Stronger fertility declines in educational fields associated with higher economic uncertainty

Policy brief

Julia Hellstrand, Jessica Nisén & Mikko Myrskylä 


Main findings of the study

  • The 2010s fertility decline was weaker in educational fields with the highest initial fertility levels (health, welfare, and education) and women in agriculture.
  • Fertility declined more strongly among women with the lowest initial levels (ICT, arts and humanities).
  • The extent of the fertility decline was associated with uncertainty measures: fertility declined more strongly in fields with higher unemployment and lower income, and with a lower share employed in the public sector.
  • The uncertainty measures explained together one-fourth of the decline in the total fertility rate and two-fifths of the decline in first births.
  • The results suggest that those with a weaker labor market position face increasing barriers to family formation. Finnish policies should aim to reduce these barriers.


The Nordic countries’ relatively high and stable fertility levels prior to 2010 have existed concurrently with large variation in fertility levels by field of education. Women educated in the fields of health and teaching tend to have the highest levels of fertility and the lowest levels of childlessness, while women educated in the fields of arts and humanities tend to have the lowest levels of fertility and the highest levels of childlessness.

This suggests that family-work reconciliation may not be as easy for women in all fields – a finding of significance especially in the light of the social policy goals in the Nordic countries.

Moreover, the findings of this study indicate that with the fertility decline in the 2010s, the fertility levels across fields of education are further diverging, especially in the case of the first births.

The aims of the study

The drivers behind the Nordic fertility decline in the 2010s are not fully understood. Previous studies have identified declining first births in childless couples being the main driver of the decline but other than that pronounced variation has not been found across population sub-groups.

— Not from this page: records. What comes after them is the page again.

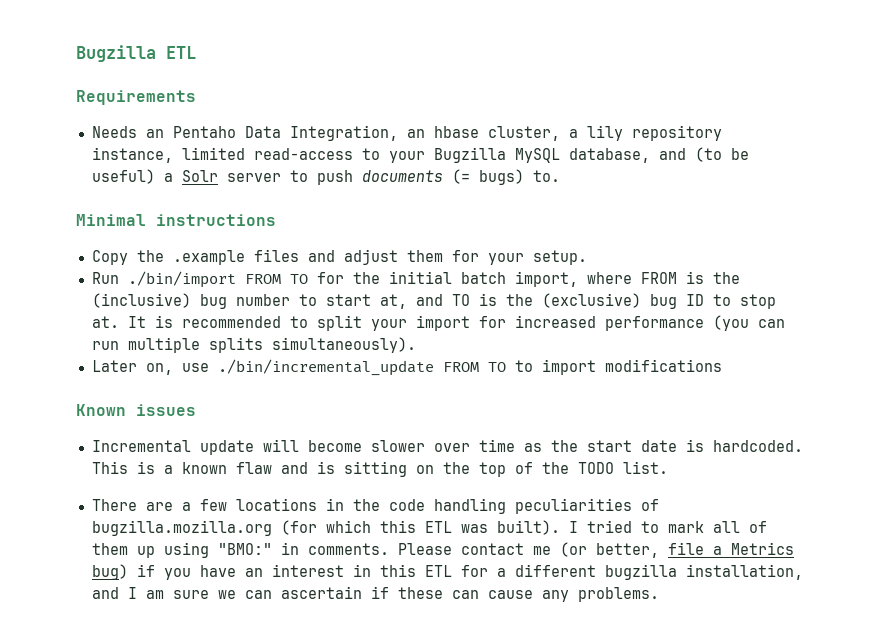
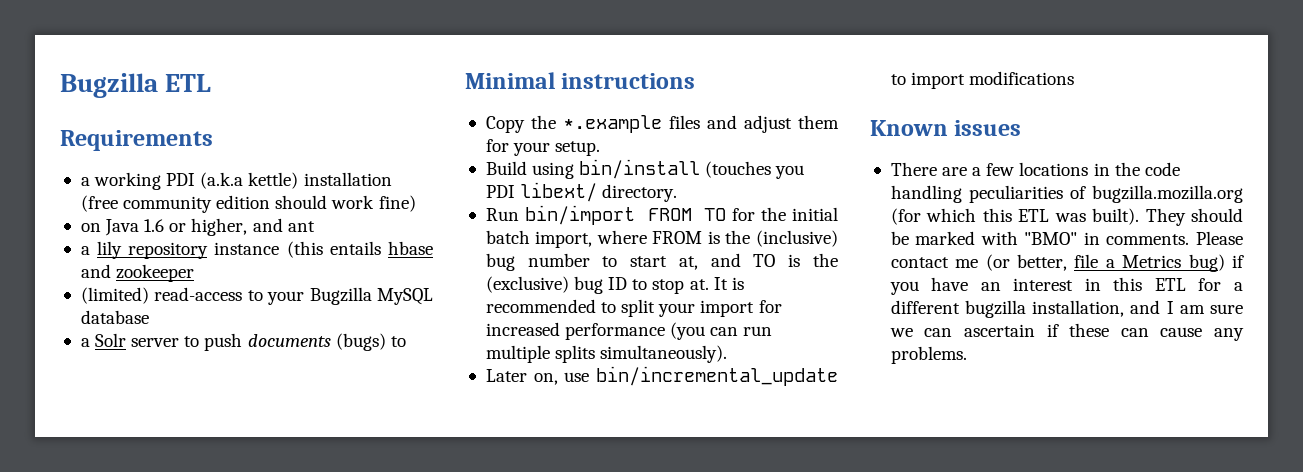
[91,125,722,141] [91,147,245,163] Needs an Pentaho Data Integration, an hbase cluster, a lily repository instance, limited -> [80,172,392,190] [80,195,416,213] [80,218,315,236] [80,241,433,259] [80,264,195,282] [80,287,149,304] a working PDI (a.k.a kettle) installation (free community edition should work fine) // on Java 1.6 or higher, and ant // a lily repository instance (this entails hbase and zookeeper // (limited)
[568,147,749,163] [91,169,155,184] database, and (to be useful) -> [80,310,149,324] database //
[451,169,560,185] (= bugs) to. -> [335,333,406,351] (bugs) to
[172,250,245,265] .example -> [562,115,662,133] *.example
(587, 257) none -> [485,159,805,179] [485,182,678,202] // Build using bin/install (touches you PDI libext/ directory.
[127,271,236,288] ./bin/import -> [524,205,635,225] bin/import
[217,359,506,376] ./bin/incremental_update FROM TO -> [596,366,838,386] bin/incremental_update
[91,439,803,455] [91,461,668,477] // Incremental update will become slower over time as the start date is hardcoded. This is a known flaw and is sitting on the top of the TODO list. -> (1022, 128) none
[568,520,767,533] [91,542,272,558] I tried to mark all of them up using "BMO:" -> [1145,208,1243,226] [890,231,1078,245] They should be marked with "BMO"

However, first births declined more strongly among the least educated and those with a weaker labour market attachment. This is of particular concern, and also the long-term trends in the Nordic countries show increasing levels of ultimate childlessness among the least educated. Consequently, the previous positive educational gradient in ultimate childlessness has turned negative, meaning that the lower educated women are nowadays the most likely to remain childless. Less is known about the unfolding horizontal inequalities, i.e. across fields of education, in family formation among the majority of women educated to secondary and higher levels.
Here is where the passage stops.